:: EXERCISE BRIEF ::
Would you print the listing that follows exactly, but without its pictures?

:: RECORDS FOR THE EXERCISE ::
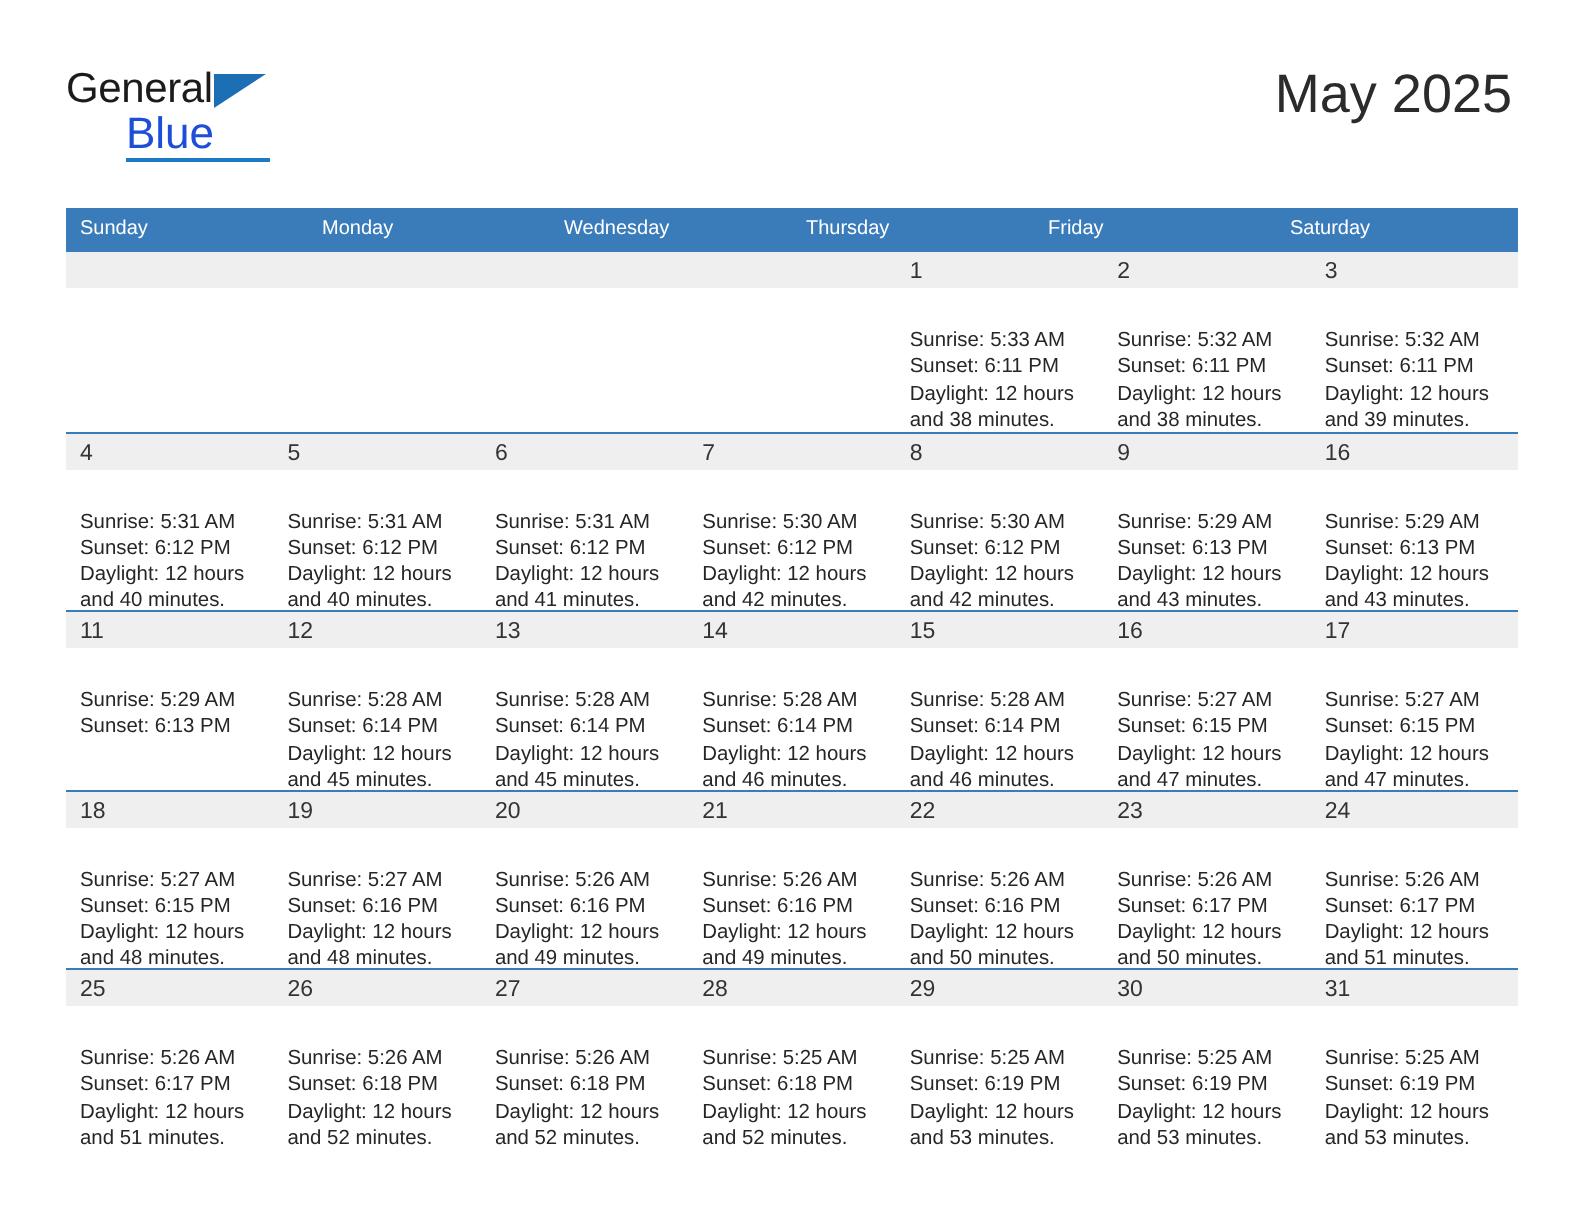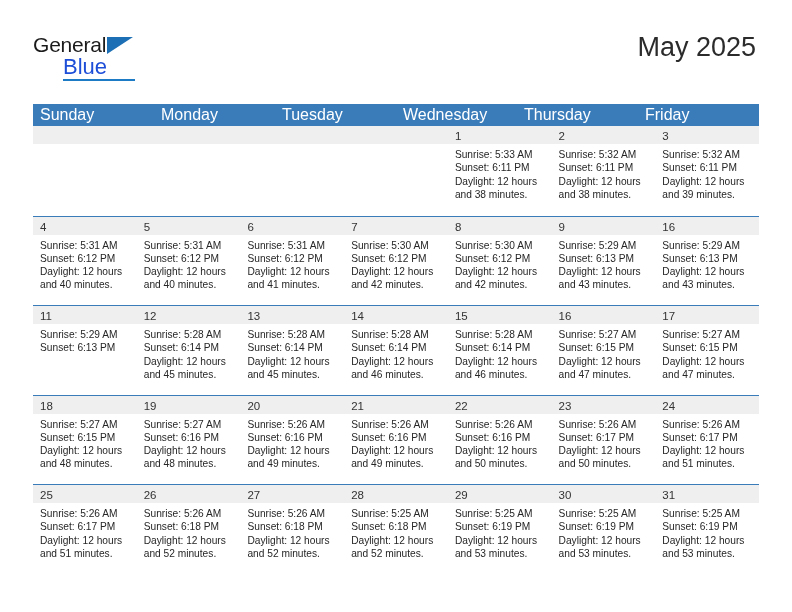--- a/index.html
+++ b/index.html
@@ -100,21 +100,21 @@
     width: 726px;
   }
   .weekday-row {
     display: flex;
     background: #3a7cba;
     height: 22px;
   }
   .weekday {
     flex: 1 1 0;
     color: #ffffff;
-    font-size: 16px;
+    font-size: 10px;
     line-height: 22px;
     padding-left: 7px;
     box-sizing: border-box;
     white-space: nowrap;
   }
   .week {
     display: flex;
     border-top: 1.6px solid #3a7cba;
     height: 89.5px;
     box-sizing: border-box;
@@ -136,21 +136,21 @@
     font-size: 11.5px;
     color: #333333;
     padding: 2px 0 0 7px;
     box-sizing: border-box;
     line-height: 16px;
   }
   .day.empty .datenum-band {
     background: #efefef;
   }
   .day .details {
-    padding: 4px 7px 0 7px;
+    padding: 20px 7px 0 7px;
     font-size: 10.2px;
     line-height: 13.3px;
     color: #262626;
   }
   .day .details div {
     white-space: nowrap;
   }
   .day .details .daylight {
     white-space: normal;
   }
@@ -169,24 +169,24 @@
       <span class="logo-underline"></span>
     </div>
 
     <div class="title">May 2025</div>
   </div>
 
   <div class="calendar">
     <div class="weekday-row">
       <div class="weekday">Sunday</div>
       <div class="weekday">Monday</div>
-      <div class="weekday">Tuesday</div>
       <div class="weekday">Wednesday</div>
       <div class="weekday">Thursday</div>
       <div class="weekday">Friday</div>
+      <div class="weekday">Saturday</div>
     </div>
 
     <div id="weeks-container">
         <div class="week first">
           <div class="day empty">
             <div class="datenum-band"></div>
           </div>
           <div class="day empty">
             <div class="datenum-band"></div>
           </div>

:: WRITTEN REPLY ::
--- a/index.html
+++ b/index.html
@@ -100,21 +100,21 @@
     width: 726px;
   }
   .weekday-row {
     display: flex;
     background: #3a7cba;
     height: 22px;
   }
   .weekday {
     flex: 1 1 0;
     color: #ffffff;
-    font-size: 16px;
+    font-size: 10px;
     line-height: 22px;
     padding-left: 7px;
     box-sizing: border-box;
     white-space: nowrap;
   }
   .week {
     display: flex;
     border-top: 1.6px solid #3a7cba;
     height: 89.5px;
     box-sizing: border-box;
@@ -136,21 +136,21 @@
     font-size: 11.5px;
     color: #333333;
     padding: 2px 0 0 7px;
     box-sizing: border-box;
     line-height: 16px;
   }
   .day.empty .datenum-band {
     background: #efefef;
   }
   .day .details {
-    padding: 4px 7px 0 7px;
+    padding: 20px 7px 0 7px;
     font-size: 10.2px;
     line-height: 13.3px;
     color: #262626;
   }
   .day .details div {
     white-space: nowrap;
   }
   .day .details .daylight {
     white-space: normal;
   }
@@ -169,24 +169,24 @@
       <span class="logo-underline"></span>
     </div>
 
     <div class="title">May 2025</div>
   </div>
 
   <div class="calendar">
     <div class="weekday-row">
       <div class="weekday">Sunday</div>
       <div class="weekday">Monday</div>
-      <div class="weekday">Tuesday</div>
       <div class="weekday">Wednesday</div>
       <div class="weekday">Thursday</div>
       <div class="weekday">Friday</div>
+      <div class="weekday">Saturday</div>
     </div>
 
     <div id="weeks-container">
         <div class="week first">
           <div class="day empty">
             <div class="datenum-band"></div>
           </div>
           <div class="day empty">
             <div class="datenum-band"></div>
           </div>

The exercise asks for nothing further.